PROBLEM DETAILS: Transcribe the data below verbatim from the line with "- App that gives" to the line with "at least 3).". Include both of those lines.

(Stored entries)
/---
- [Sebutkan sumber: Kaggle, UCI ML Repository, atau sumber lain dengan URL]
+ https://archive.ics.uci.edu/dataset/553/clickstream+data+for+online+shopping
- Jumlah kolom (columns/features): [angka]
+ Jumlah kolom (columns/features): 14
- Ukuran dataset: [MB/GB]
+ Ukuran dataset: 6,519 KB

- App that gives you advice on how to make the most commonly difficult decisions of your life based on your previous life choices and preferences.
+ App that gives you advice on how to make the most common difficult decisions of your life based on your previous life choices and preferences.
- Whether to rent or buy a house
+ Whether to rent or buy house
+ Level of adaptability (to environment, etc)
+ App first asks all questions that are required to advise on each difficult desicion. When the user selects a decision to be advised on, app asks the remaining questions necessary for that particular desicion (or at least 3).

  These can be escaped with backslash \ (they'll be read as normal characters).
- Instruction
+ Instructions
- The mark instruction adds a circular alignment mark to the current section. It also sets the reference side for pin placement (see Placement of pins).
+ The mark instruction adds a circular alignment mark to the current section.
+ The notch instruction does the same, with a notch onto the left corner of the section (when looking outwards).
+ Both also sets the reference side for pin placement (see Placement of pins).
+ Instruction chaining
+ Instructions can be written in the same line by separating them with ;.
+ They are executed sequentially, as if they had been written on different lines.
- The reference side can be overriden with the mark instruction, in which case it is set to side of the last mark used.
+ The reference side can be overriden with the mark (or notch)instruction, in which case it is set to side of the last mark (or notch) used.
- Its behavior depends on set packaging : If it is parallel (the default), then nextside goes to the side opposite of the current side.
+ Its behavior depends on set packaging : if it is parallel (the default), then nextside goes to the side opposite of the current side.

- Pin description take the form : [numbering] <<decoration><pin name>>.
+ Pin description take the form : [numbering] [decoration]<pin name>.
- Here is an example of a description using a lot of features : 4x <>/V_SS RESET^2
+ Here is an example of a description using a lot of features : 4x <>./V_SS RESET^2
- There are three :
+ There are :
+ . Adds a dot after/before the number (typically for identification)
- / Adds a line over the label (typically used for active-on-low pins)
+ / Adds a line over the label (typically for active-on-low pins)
\---
TASK SOLUTION:
- App that gives you advice on how to make the most commonly difficult decisions of your life based on your previous life choices and preferences.
+ App that gives you advice on how to make the most common difficult decisions of your life based on your previous life choices and preferences.
- Whether to rent or buy a house
+ Whether to rent or buy house
+ Level of adaptability (to environment, etc)
+ App first asks all questions that are required to advise on each difficult desicion. When the user selects a decision to be advised on, app asks the remaining questions necessary for that particular desicion (or at least 3).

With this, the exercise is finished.